[Available data]
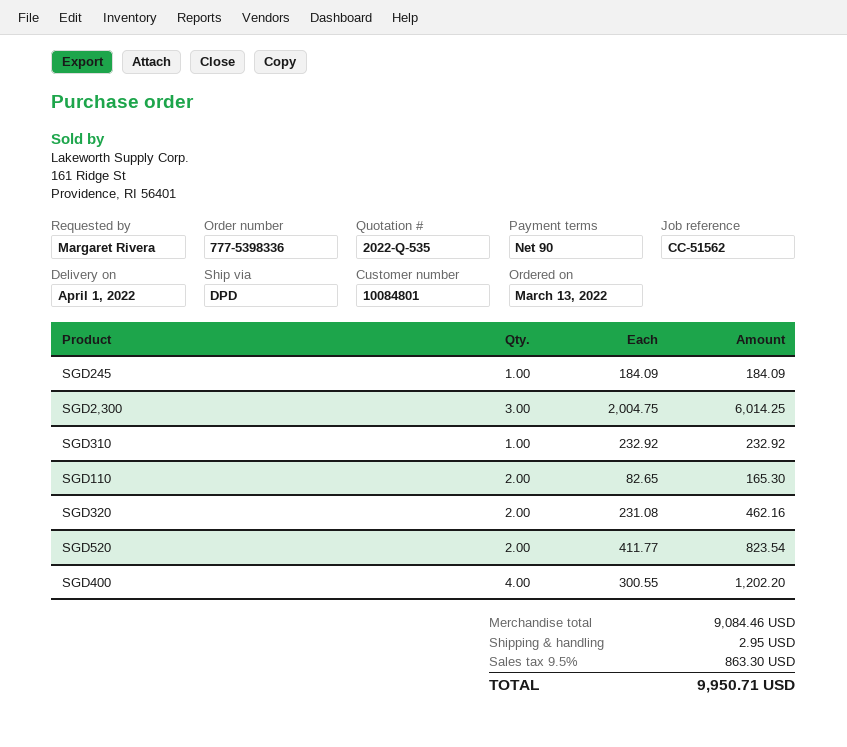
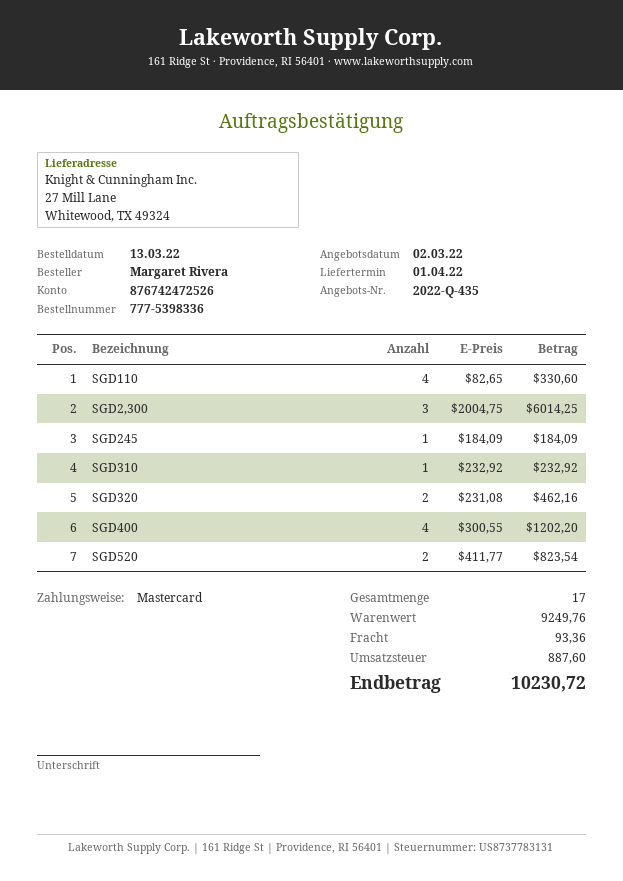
quote number: 2022-Q-535 -> 2022-Q-435
SGD110: 2 x 82.65 = 165.30 -> 4 x 82.65 = 330.60
subtotal: 9084.46 -> 9249.76
shipping: 2.95 -> 93.36
tax: 863.30 -> 887.60
total: 9950.71 -> 10230.72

[Activity]
In your copy of the listing, please omit the pictures and keep every word exact.

[Written response]
quote number: 2022-Q-535 -> 2022-Q-435
SGD110: 2 x 82.65 = 165.30 -> 4 x 82.65 = 330.60
subtotal: 9084.46 -> 9249.76
shipping: 2.95 -> 93.36
tax: 863.30 -> 887.60
total: 9950.71 -> 10230.72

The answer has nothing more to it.